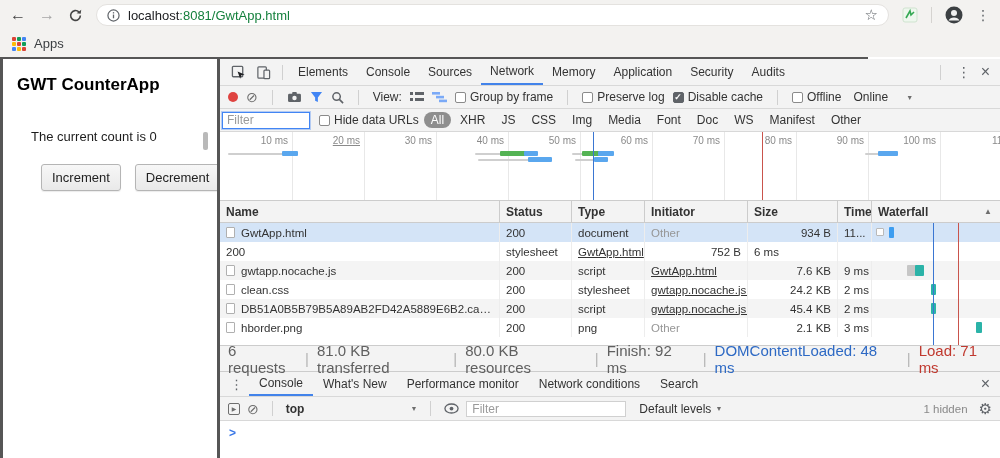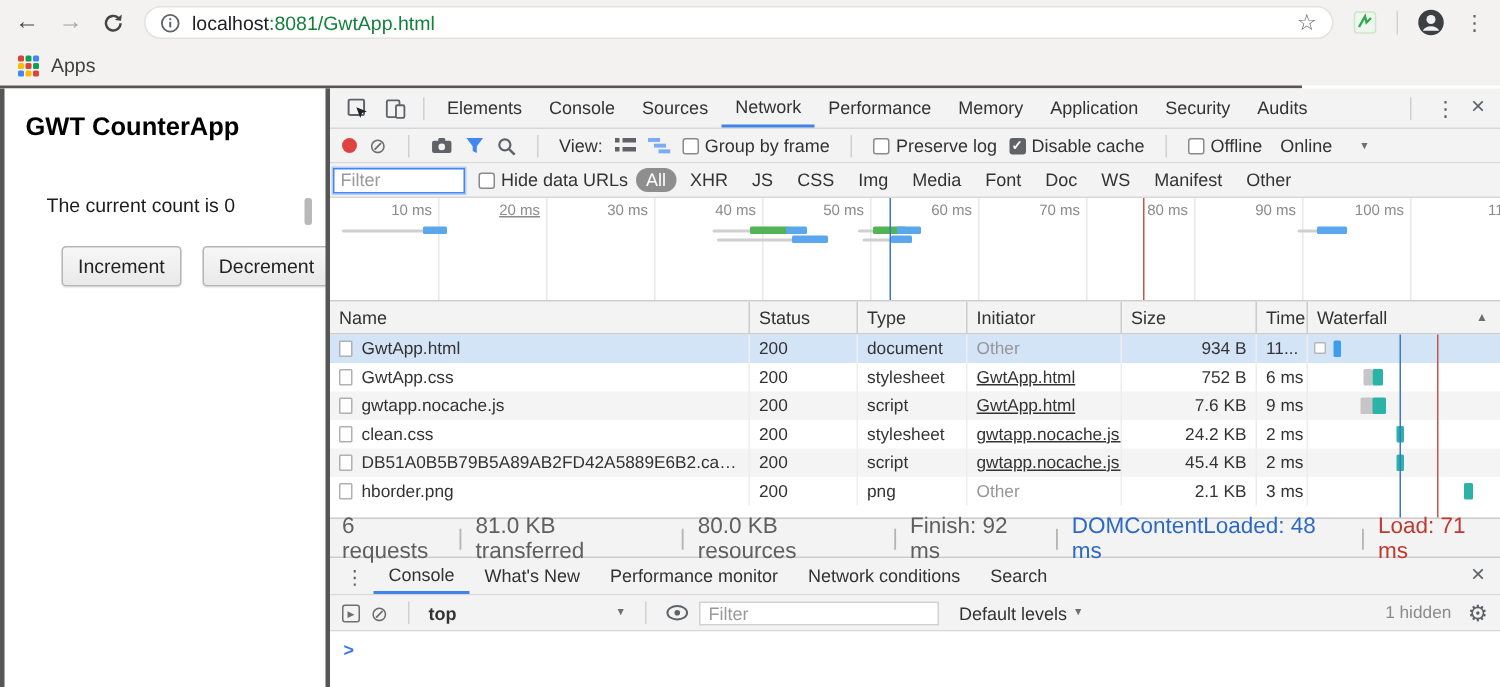--- a/index.html
+++ b/index.html
@@ -209,7 +209,6 @@
           <span class="dt-tab">Console</span>
           <span class="dt-tab">Sources</span>
           <span class="dt-tab selected">Network</span>
-          <span class="dt-tab">Performance</span>
           <span class="dt-tab">Memory</span>
           <span class="dt-tab">Application</span>
           <span class="dt-tab">Security</span>

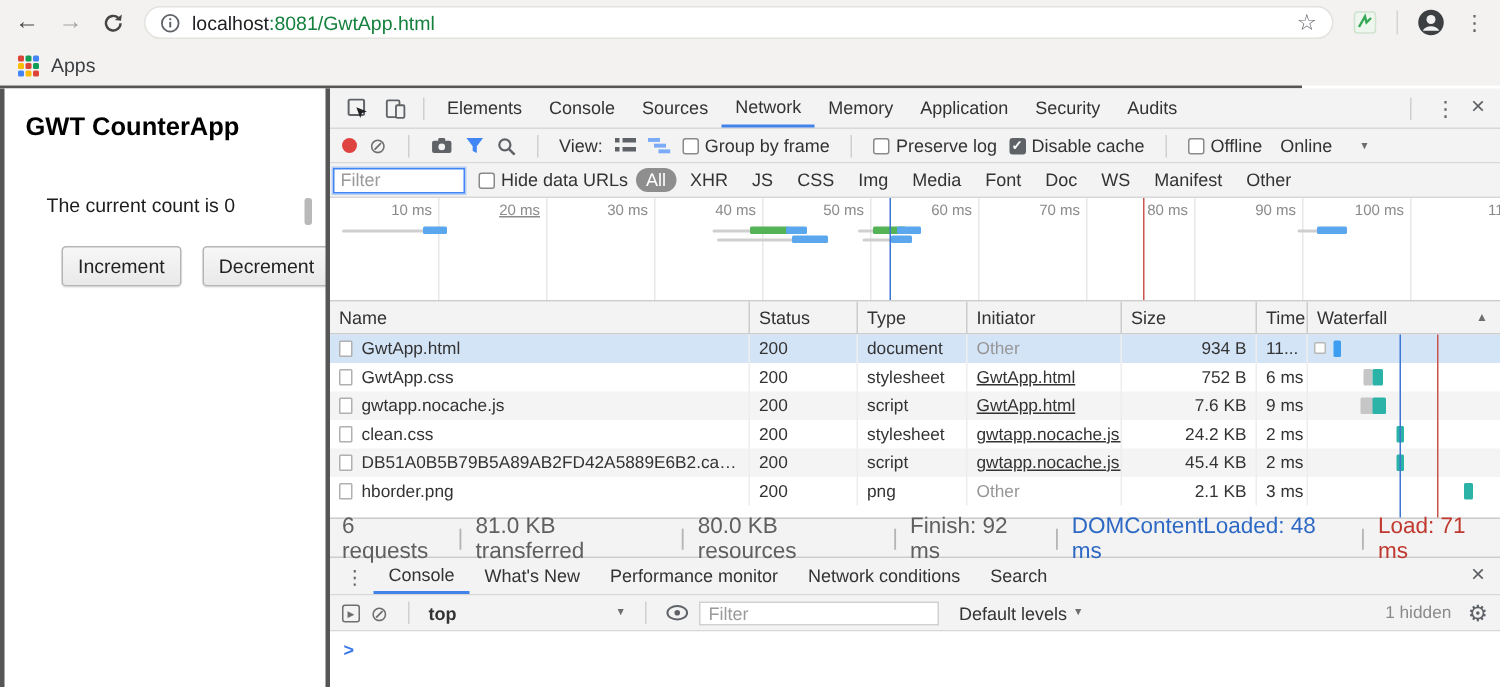--- a/index.html
+++ b/index.html
@@ -74,7 +74,7 @@
 
   .dt-table { font-size:11.5px; }
   .tr { display:grid; grid-template-columns:280px 72px 73px 103px 90px 34px 128px; height:19px; align-items:center; }
-  .tr.head { height:22px; background:#f3f3f3; border-bottom:1px solid #ccc; font-size:12px; }
+  .tr.head { height:22px; background:#f3f3f3; border-bottom:1px solid #ccc; font-size:12px;font-weight:bold; }
   .tr.head .td { border-right:1px solid #ccc; height:100%; display:flex; align-items:center; }
   .td { padding:0 6px; white-space:nowrap; overflow:hidden; text-overflow:ellipsis; height:100%; display:flex; align-items:center; }
   .td.right { justify-content:flex-end; }

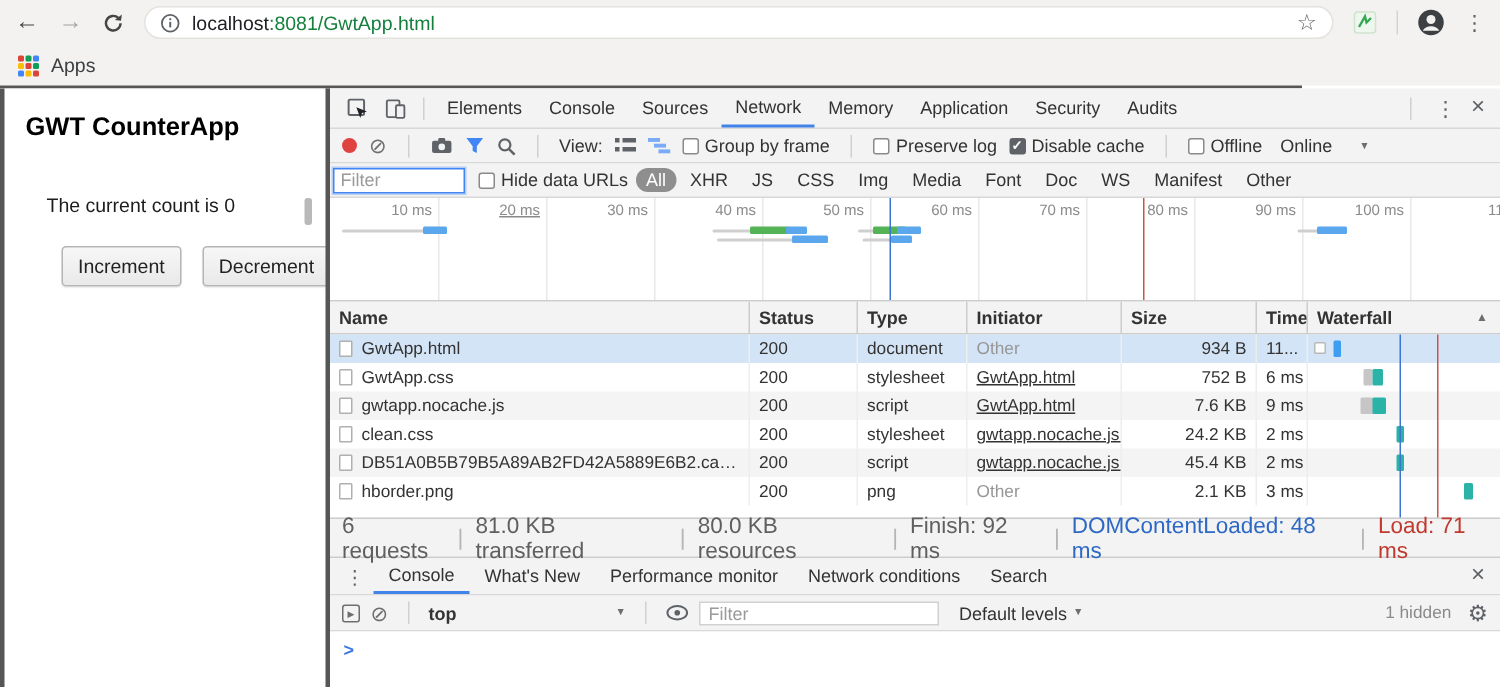--- a/index.html
+++ b/index.html
@@ -379,10 +379,6 @@
             </div>
           </div>
           <div class="tr">
-            <div class="td">
-              <span class="doc-ic"></span>
-              <span style="overflow: hidden; text-overflow: ellipsis; white-space: nowrap;">GwtApp.css</span>
-            </div>
             <div class="td">200</div>
             <div class="td">stylesheet</div>
             <div class="td">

□ □ □ □ □

**TASK:**
Across the data, pull every line containing the string "ellipsis".

**RESULT:**
   .td { padding:0 6px; white-space:nowrap; overflow:hidden; text-overflow:ellipsis; height:100%; display:flex; align-items:center; }
-              <span style="overflow: hidden; text-overflow: ellipsis; white-space: nowrap;">GwtApp.css</span>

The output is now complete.